Assigned task: If a line in the records below holds the word "none", copy it.

Change detection outputs:
»»
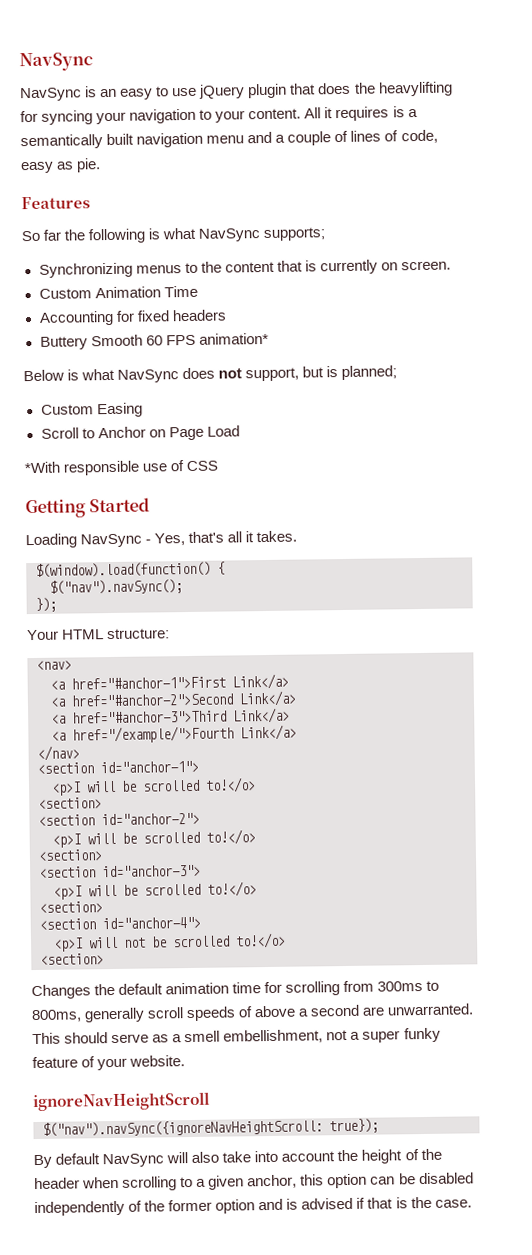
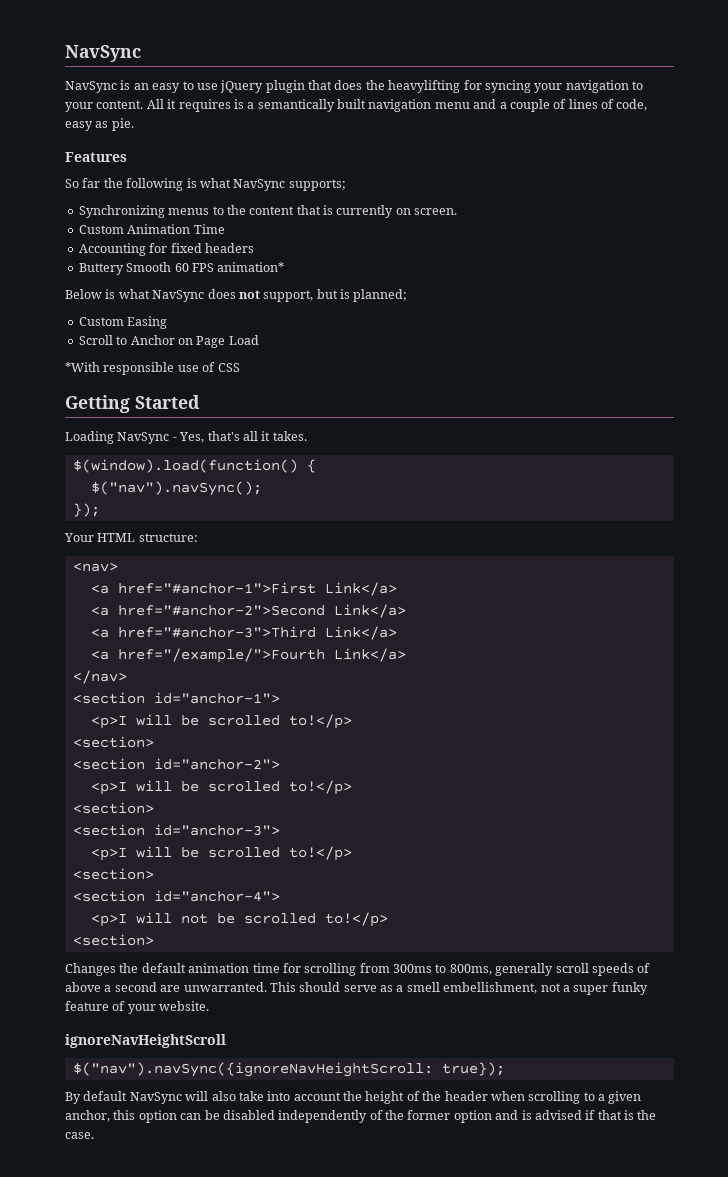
[205,777,256,793] to!</o> -> [288,714,352,729] to!</p>
[206,829,256,845] to!</o> -> [288,780,352,795] to!</p>
[207,881,257,897] to!</o> -> [288,846,352,861] to!</p>
[235,932,286,949] to!</o> -> [324,912,388,927] to!</p>

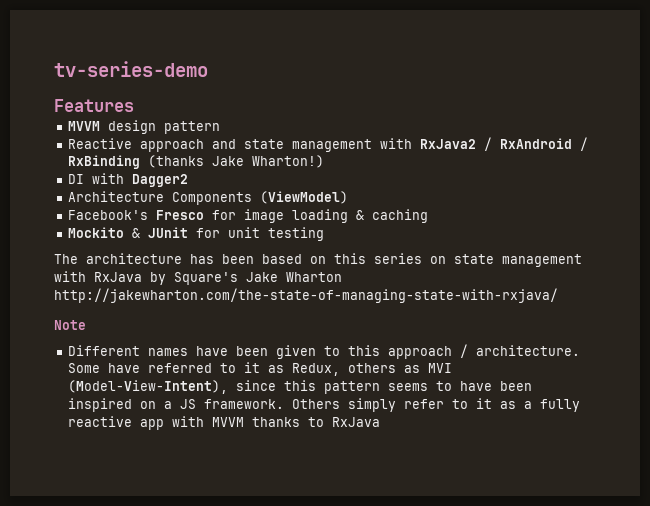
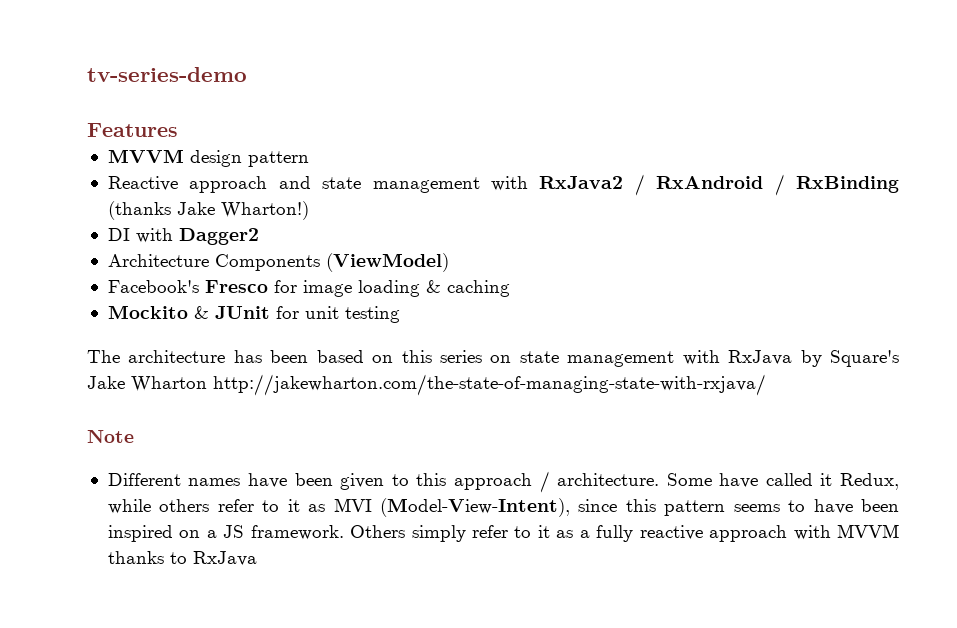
[148,362,397,376] referred to it as Redux, others -> [765,473,899,490] [107,499,300,514] called it Redux, while others refer to it
[140,419,165,430] app -> [709,525,788,542] approach

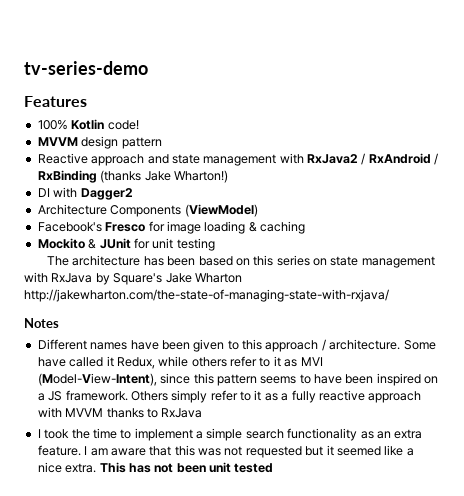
(178, 130) none -> [37,119,139,130] // 100% Kotlin code!
[87,430,134,443] Note -> [24,318,59,328] Notes
(257, 558) none -> [37,428,423,441] [37,445,414,458] [37,462,274,473] // I took the time to implement a simple search functionality as an extra feature. I am aware that this was not requested but it seemed like a nice extra. This has not been unit tested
««
Reply:
(178, 130) none -> [37,119,139,130] // 100% Kotlin code!
(257, 558) none -> [37,428,423,441] [37,445,414,458] [37,462,274,473] // I took the time to implement a simple search functionality as an extra feature. I am aware that this was not requested but it seemed like a nice extra. This has not been unit tested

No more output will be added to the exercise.